Una scena di "Jupiter's Moon"

Un giovane immigrato (Zsombor Jéger) viene ferito dalla polizia di frontiera mentre cerca di oltrepassare illegalmente un confine. In suo aiuto giunge un uomo (Merab Ninidze) che vede nel ragazzo una fonte di guadagno in quanto è l'unico essere umano in grado di… poter volare. Per i due inizia così una fuga costante alla ricerca di soldi ed di un posto sicuro dove stare.

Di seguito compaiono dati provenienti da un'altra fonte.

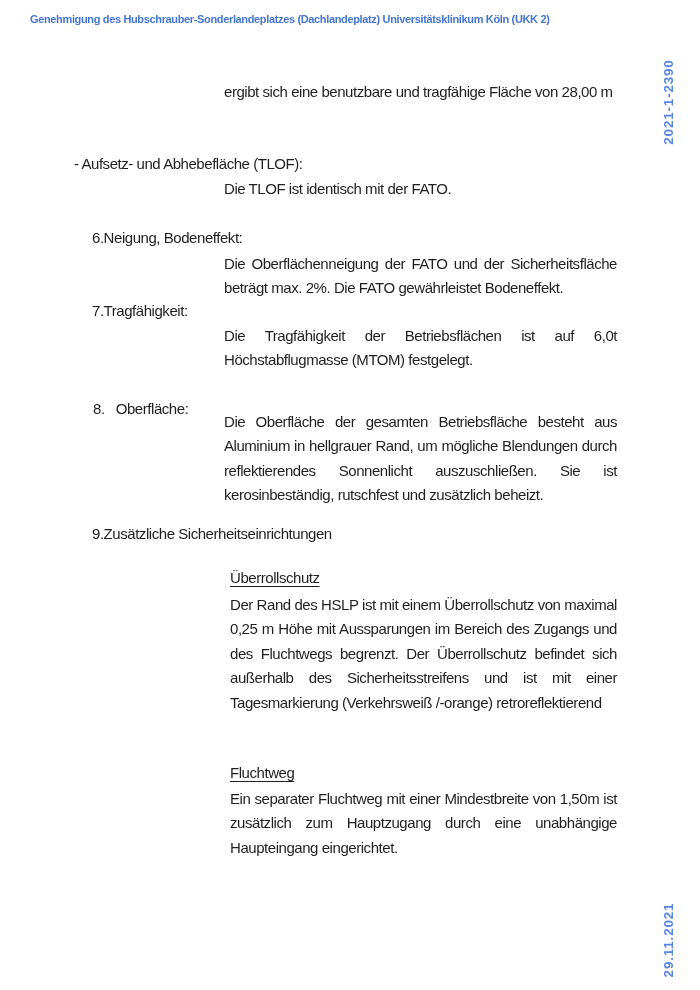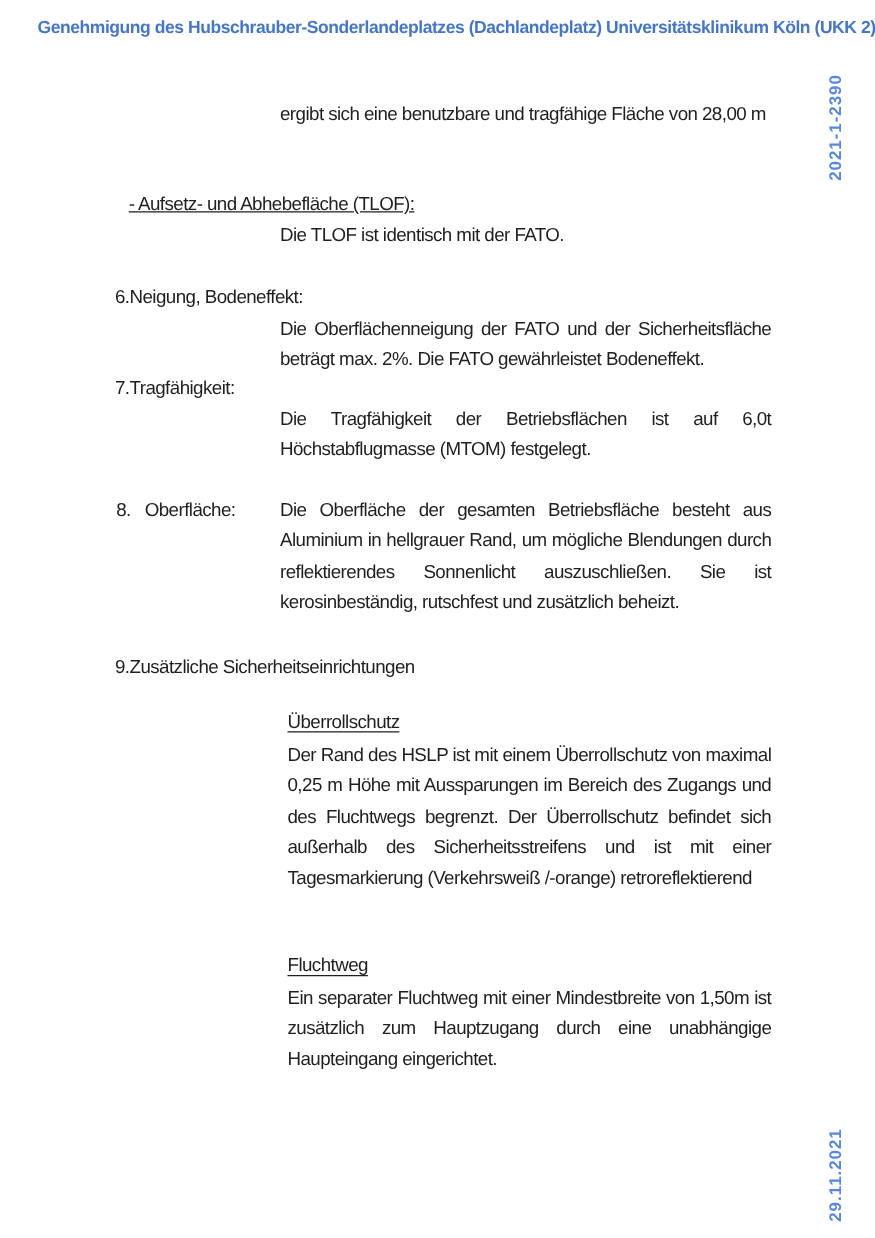"Genehmigung des" .header { font-size: 14px -> 11px }
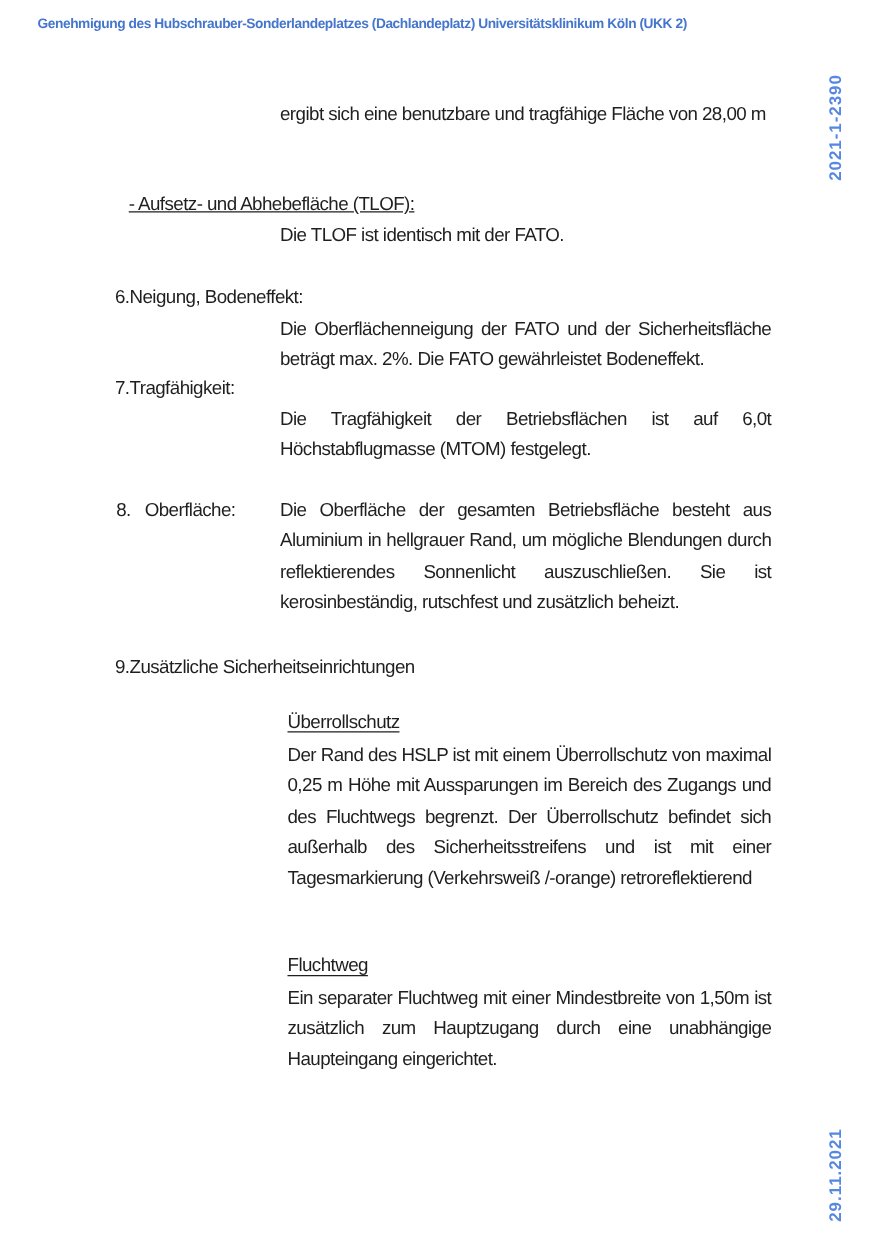"- Aufsetz- und Abhebefläche (TLOF):" .b-tlof-label { left: 103px -> 74px; text-decoration: underline -> none }
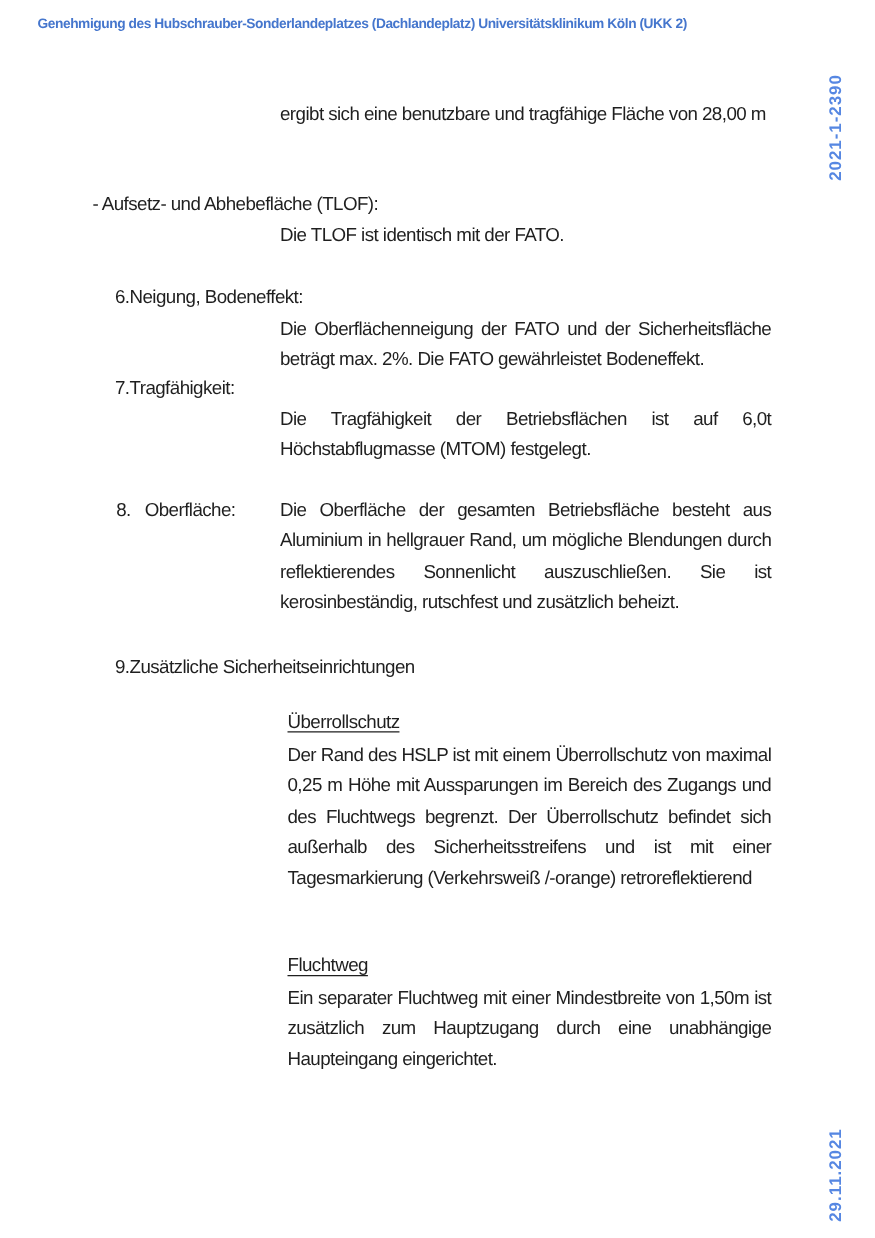"Die Oberfläche der gesamten" .b-item8-text { top: 397px -> 410px }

Seppur il titolo porti a pensare a un film ambientato lontano anni luce dalla nostra realtà, Jupiter's Moon è calato in tutto e per tutto nell'Europa contemporanea: ci sono i confini, i fuggitivi, gli inseguitori, i clandestini e la disperazione che sfocia in un istinto di sopravvivenza totalizzante. L'idea di accogliere un nuovo "Messia", capace di donare speranza grazie ai suoi miracoli, invece che respingerlo o emarginarlo, è alla base dell'opera firmata da Kornél Mundruczò, il quale adotta uno stile visivo a sua volta contemporaneo per cercare di dare maggior risalto al contenuto del film. Purtroppo però, il progetto non riesce a trovare alcun altro elemento di interesse, insistendo per tutta la sua durata su un'unica idea narrativa (i profughi vengono salvati solo se possono essere sfruttati), interessante ma che viene riproposta in maniera estenuante e pedante fino all'eccesso. Se alcune sequenze restituiscono comunque un buon impatto cinematografico (l'inseguimento in auto su tutti), complessivamente manca la forza necessaria per lasciare il segno come si dovrebbe. Presentato in concorso al Festival di Cannes 2017.